(REQUIREMENT): Read the records below and report each line in which "Previous" occurs.

[Revision tracking records]
◇ ◇ ◇

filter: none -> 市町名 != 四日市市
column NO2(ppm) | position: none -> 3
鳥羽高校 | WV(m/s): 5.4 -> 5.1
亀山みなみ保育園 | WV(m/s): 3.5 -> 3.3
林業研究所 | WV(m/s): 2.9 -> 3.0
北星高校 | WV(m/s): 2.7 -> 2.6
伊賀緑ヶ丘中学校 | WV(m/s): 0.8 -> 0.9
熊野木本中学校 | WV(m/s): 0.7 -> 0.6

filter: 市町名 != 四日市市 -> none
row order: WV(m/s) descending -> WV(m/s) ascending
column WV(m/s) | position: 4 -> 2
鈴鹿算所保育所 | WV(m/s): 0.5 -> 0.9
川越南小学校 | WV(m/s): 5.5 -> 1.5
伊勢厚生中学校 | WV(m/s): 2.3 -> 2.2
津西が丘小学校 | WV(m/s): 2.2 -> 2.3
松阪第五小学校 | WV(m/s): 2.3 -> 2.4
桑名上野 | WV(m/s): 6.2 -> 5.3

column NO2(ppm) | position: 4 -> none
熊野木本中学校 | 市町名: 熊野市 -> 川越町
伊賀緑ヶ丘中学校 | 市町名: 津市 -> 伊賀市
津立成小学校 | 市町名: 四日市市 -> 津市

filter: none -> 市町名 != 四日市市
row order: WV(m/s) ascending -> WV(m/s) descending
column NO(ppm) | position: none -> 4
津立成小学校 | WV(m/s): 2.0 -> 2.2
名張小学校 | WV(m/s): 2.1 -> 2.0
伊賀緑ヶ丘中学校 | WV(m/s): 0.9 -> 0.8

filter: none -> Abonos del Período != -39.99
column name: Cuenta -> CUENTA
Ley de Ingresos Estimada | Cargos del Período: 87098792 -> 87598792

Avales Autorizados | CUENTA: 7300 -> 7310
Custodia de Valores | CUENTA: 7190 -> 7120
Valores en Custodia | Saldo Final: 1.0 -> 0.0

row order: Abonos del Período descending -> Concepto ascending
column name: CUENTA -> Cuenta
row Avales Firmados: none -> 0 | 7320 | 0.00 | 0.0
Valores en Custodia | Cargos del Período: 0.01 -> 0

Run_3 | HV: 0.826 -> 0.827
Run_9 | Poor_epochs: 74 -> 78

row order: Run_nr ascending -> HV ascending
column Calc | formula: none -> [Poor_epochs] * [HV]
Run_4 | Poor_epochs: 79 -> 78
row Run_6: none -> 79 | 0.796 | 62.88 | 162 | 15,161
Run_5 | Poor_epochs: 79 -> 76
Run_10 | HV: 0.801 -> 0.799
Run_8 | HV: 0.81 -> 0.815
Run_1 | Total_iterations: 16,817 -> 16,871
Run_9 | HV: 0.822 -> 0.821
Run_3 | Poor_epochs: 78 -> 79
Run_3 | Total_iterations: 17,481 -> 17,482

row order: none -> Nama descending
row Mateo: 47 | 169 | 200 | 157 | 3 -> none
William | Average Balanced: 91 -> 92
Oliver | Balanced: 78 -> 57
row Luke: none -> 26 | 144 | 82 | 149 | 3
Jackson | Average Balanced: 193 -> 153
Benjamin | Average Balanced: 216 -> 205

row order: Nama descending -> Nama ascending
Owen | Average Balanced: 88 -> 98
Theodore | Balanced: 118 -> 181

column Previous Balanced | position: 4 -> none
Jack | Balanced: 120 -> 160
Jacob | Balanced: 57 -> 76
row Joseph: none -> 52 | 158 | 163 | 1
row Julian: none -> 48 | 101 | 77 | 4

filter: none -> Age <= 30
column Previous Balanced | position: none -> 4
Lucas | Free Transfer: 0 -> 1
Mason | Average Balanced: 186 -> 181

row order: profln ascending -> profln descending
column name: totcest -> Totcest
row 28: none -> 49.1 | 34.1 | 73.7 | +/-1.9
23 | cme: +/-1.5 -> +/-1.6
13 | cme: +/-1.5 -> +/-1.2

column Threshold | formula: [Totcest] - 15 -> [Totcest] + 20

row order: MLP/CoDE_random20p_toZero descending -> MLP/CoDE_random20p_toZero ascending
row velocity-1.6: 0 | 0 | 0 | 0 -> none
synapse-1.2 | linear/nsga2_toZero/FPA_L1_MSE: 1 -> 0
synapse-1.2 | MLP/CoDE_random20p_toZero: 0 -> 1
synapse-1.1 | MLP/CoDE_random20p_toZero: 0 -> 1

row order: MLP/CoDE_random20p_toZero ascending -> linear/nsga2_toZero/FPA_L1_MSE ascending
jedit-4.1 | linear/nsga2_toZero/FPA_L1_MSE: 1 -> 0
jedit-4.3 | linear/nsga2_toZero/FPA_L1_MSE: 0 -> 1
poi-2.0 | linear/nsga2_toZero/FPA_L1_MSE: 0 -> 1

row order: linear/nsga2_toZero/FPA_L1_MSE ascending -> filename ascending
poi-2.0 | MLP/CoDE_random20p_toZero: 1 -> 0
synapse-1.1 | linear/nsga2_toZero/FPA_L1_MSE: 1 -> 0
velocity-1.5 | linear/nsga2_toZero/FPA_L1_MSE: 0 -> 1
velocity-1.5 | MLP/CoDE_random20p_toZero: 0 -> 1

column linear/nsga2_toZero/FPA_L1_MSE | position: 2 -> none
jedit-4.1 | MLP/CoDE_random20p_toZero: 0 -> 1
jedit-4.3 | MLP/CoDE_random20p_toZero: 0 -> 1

◇ ◇ ◇

(EXERCISE SOLUTION):
column Previous Balanced | position: 4 -> none
column Previous Balanced | position: none -> 4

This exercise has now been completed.